Nur eine Frau hatte es bisher in seinem Leben gegeben, die nicht so rasch zu durchschauen und einzuordnen gewesen war, und das hatte ihn so gereizt, daß er die Dame geheiratet hatte, um seine Forschungen tiefer und nachdrücklicher betreiben zu können. Dieser Frau, der ersten Mrs. Dunwich, war er bald müde geworden, und ihre Ehe war zu einem höflichen Nebeneinander zweier Fremder geworden.
Jetzt hatte er ein neues Geheimnis entdeckt, und von allen Frauen, die er bisher gekannt hatte, war Samantha Hargrave die
reizvollste und verwirrendste.
Er hatte es sich augenblicklich zum Ziel gesetzt, sie zu erforschen, alles über sie in Erfahrung zu bringen, hatte jedoch zu seiner Überraschung und zur Erhöhung seiner Neugier entdeckt, daß sie ihr Innerstes sorgsam verschloß. Es kam höchst selten vor, daß sie ihm einen flüchtigen Blick hinter die Fassade erlaubte, aber das hatte ihn nicht etwa entmutigt, sondern sein Interesse nur verstärkt.
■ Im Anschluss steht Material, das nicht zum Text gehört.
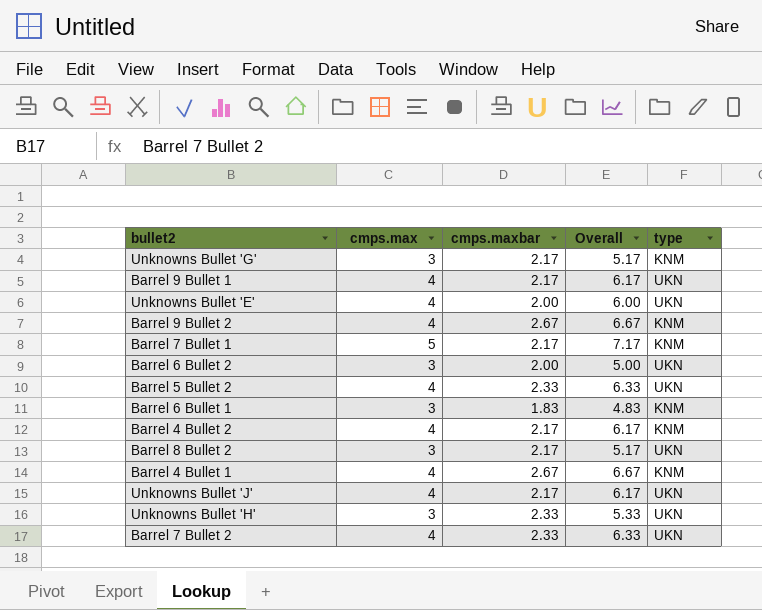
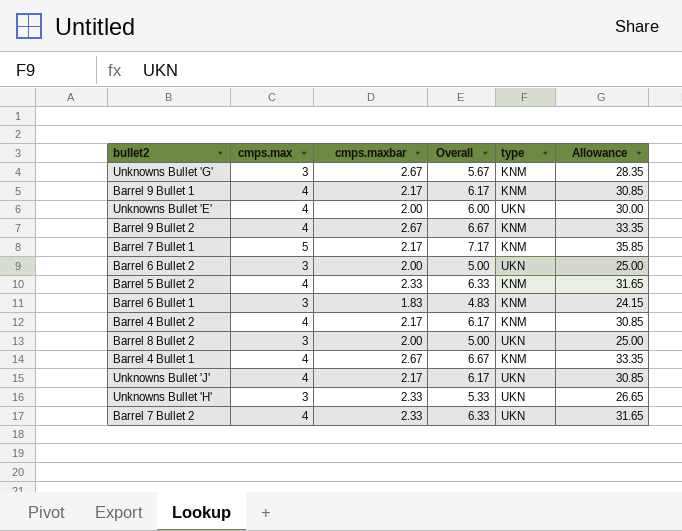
column Allowance | formula: none -> [Overall] * 5
Unknowns Bullet 'G' | cmps.maxbar: 2.17 -> 2.67
Unknowns Bullet 'G' | Overall: 5.17 -> 5.67
Barrel 9 Bullet 1 | type: UKN -> KNM
Barrel 5 Bullet 2 | type: UKN -> KNM
Barrel 8 Bullet 2 | cmps.maxbar: 2.17 -> 2.00
Barrel 8 Bullet 2 | Overall: 5.17 -> 5.00

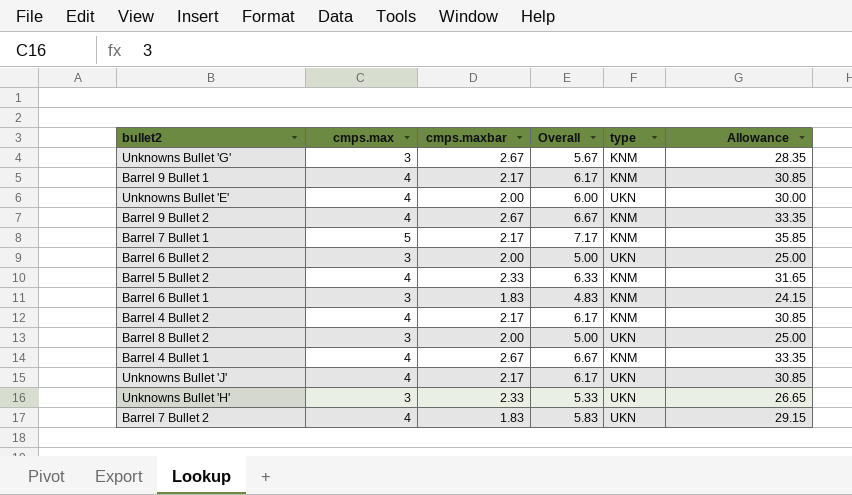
Barrel 7 Bullet 2 | cmps.maxbar: 2.33 -> 1.83
Barrel 7 Bullet 2 | Overall: 6.33 -> 5.83
Barrel 7 Bullet 2 | Allowance: 31.65 -> 29.15

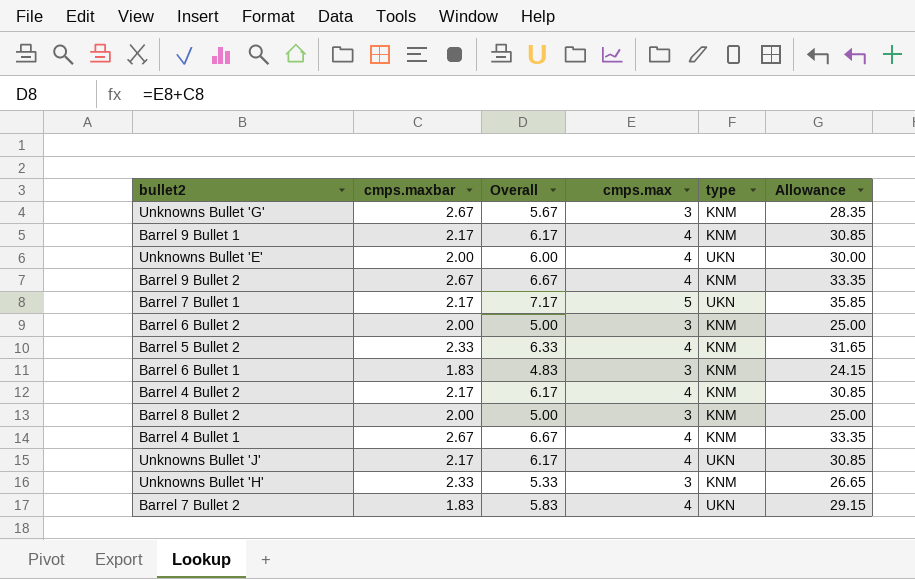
column cmps.max | position: 2 -> 4
Barrel 7 Bullet 1 | type: KNM -> UKN
Barrel 6 Bullet 2 | type: UKN -> KNM
Barrel 8 Bullet 2 | type: UKN -> KNM
Unknowns Bullet 'H' | type: UKN -> KNM

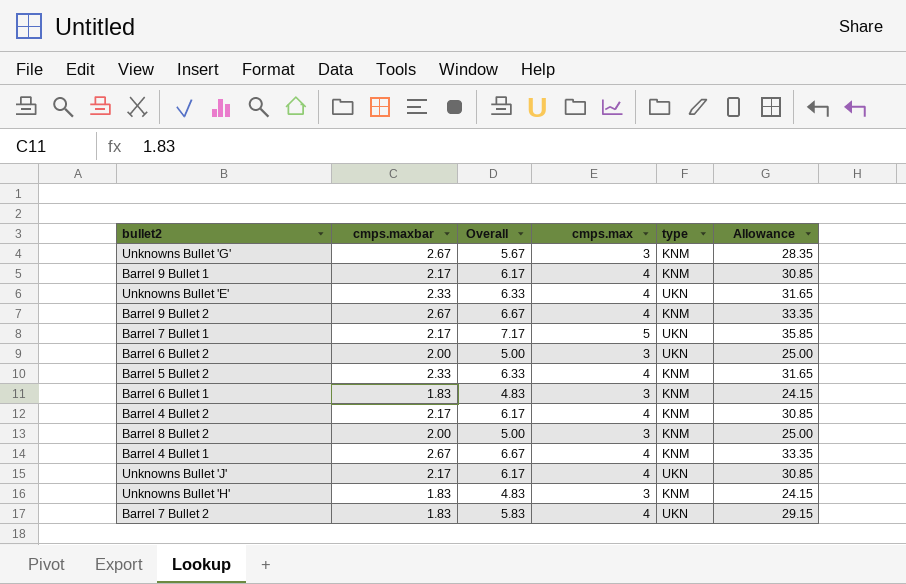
Unknowns Bullet 'E' | cmps.maxbar: 2.00 -> 2.33
Unknowns Bullet 'E' | Overall: 6.00 -> 6.33
Unknowns Bullet 'E' | Allowance: 30.00 -> 31.65
Barrel 6 Bullet 2 | type: KNM -> UKN
Unknowns Bullet 'H' | cmps.maxbar: 2.33 -> 1.83
Unknowns Bullet 'H' | Overall: 5.33 -> 4.83
Unknowns Bullet 'H' | Allowance: 26.65 -> 24.15

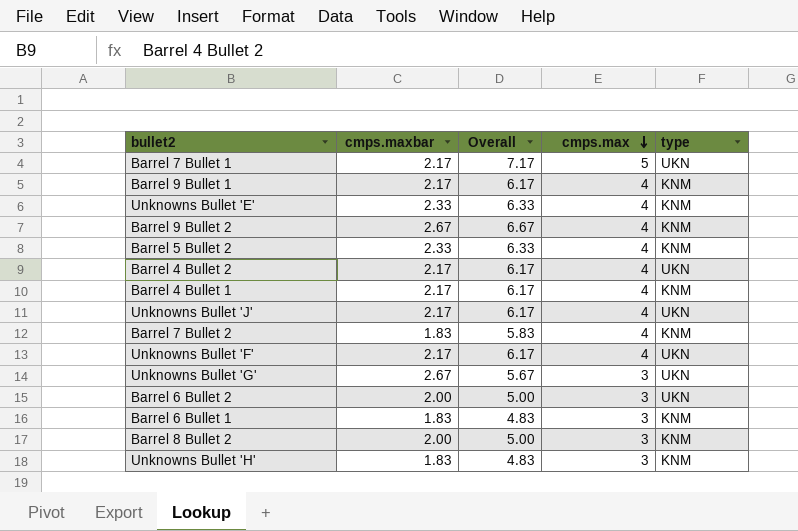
row order: none -> cmps.max descending
column Allowance | formula: [Overall] * 5 -> none
Unknowns Bullet 'E' | type: UKN -> KNM
Barrel 4 Bullet 2 | type: KNM -> UKN
Barrel 4 Bullet 1 | cmps.maxbar: 2.67 -> 2.17
Barrel 4 Bullet 1 | Overall: 6.67 -> 6.17
Barrel 7 Bullet 2 | type: UKN -> KNM
row Unknowns Bullet 'F': none -> 2.17 | 6.17 | 4 | UKN
Unknowns Bullet 'G' | type: KNM -> UKN

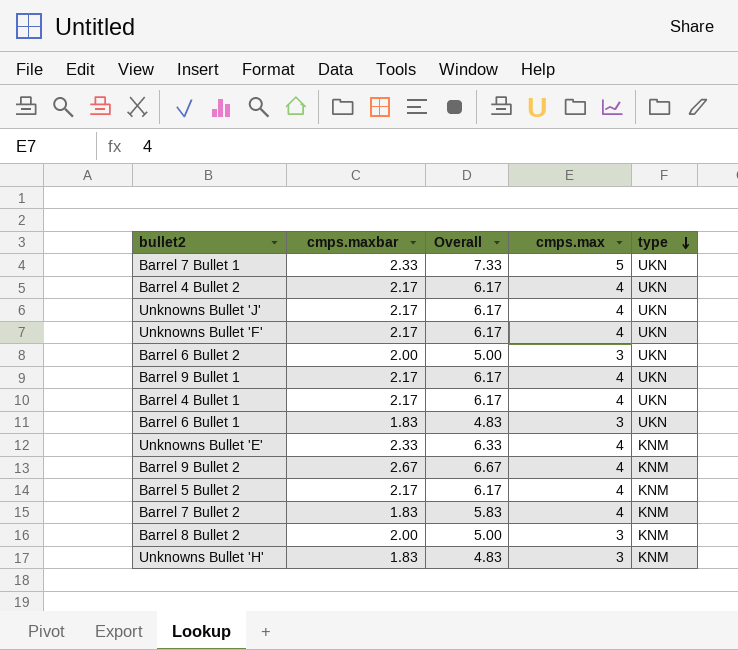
row order: cmps.max descending -> type descending
row Unknowns Bullet 'G': 2.67 | 5.67 | 3 | UKN -> none
Barrel 7 Bullet 1 | cmps.maxbar: 2.17 -> 2.33
Barrel 7 Bullet 1 | Overall: 7.17 -> 7.33
Barrel 9 Bullet 1 | type: KNM -> UKN
Barrel 4 Bullet 1 | type: KNM -> UKN
Barrel 6 Bullet 1 | type: KNM -> UKN
Barrel 5 Bullet 2 | cmps.maxbar: 2.33 -> 2.17
Barrel 5 Bullet 2 | Overall: 6.33 -> 6.17

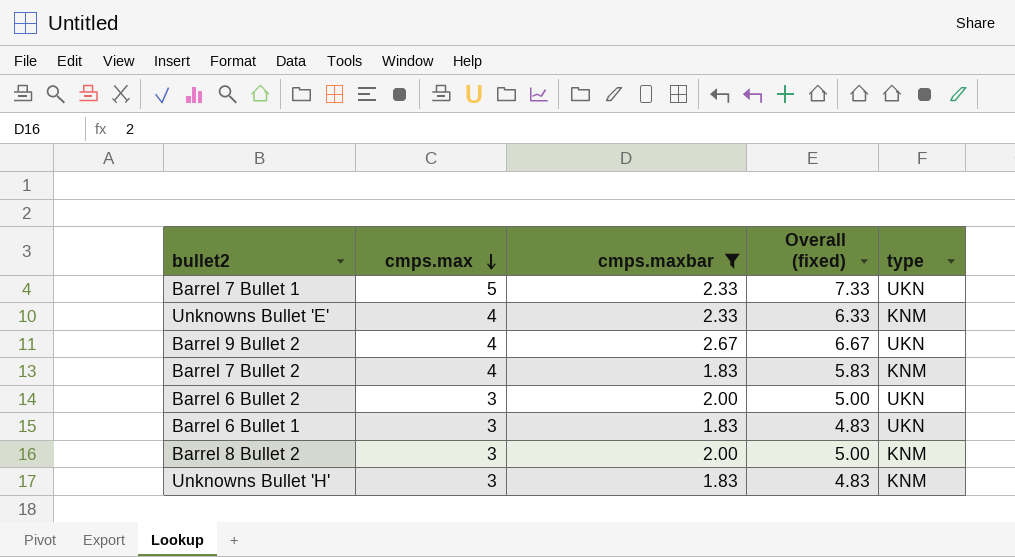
filter: none -> cmps.maxbar != 2.17
row order: type descending -> cmps.max descending
column cmps.max | position: 4 -> 2
column name: Overall -> Overall (fixed)
Barrel 9 Bullet 2 | type: KNM -> UKN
Langsam war Warren klar geworden, daß höfliches Werben, auch wenn noch so beharrlich, niemals zur Offenbarung des lockenden Mysteriums dieser Frau führen würde. Wenn er sein Ziel erreichen wollte, mußte er {334} direktere Maßnahmen ergreifen. Für Warren war die Heirat nicht, wie für manche Männer, ein Opfer; sie war ihm einzig Mittel zum Zweck. Und wenn er auch gefühlskalt war, so fehlte es ihm doch nicht an Leidenschaft: Zur Ehe mit ihr lockte ihn nicht nur die Möglichkeit, dann bis auf den Grund ihres Wesens vordringen zu können, sondern auch die Aussicht auf gemeinsame Nächte.
»Warren, verzeihen Sie mir!«
Er stand auf und ging ihr entgegen.
»Ich muß
Sie
um Verzeihung bitten, Samantha. Mein frühes Kommen hat vermutlich Ihre Pläne durcheinander gebracht. Aber ich versichere Ihnen, es war keine Impulshandlung.«
Warren Dunwich war unbestreitbar ein gutaussehender Mann, fesselnd in seiner aristokratischen Eleganz. Wenn nur auch sein Wesen so fesselnd gewesen wäre!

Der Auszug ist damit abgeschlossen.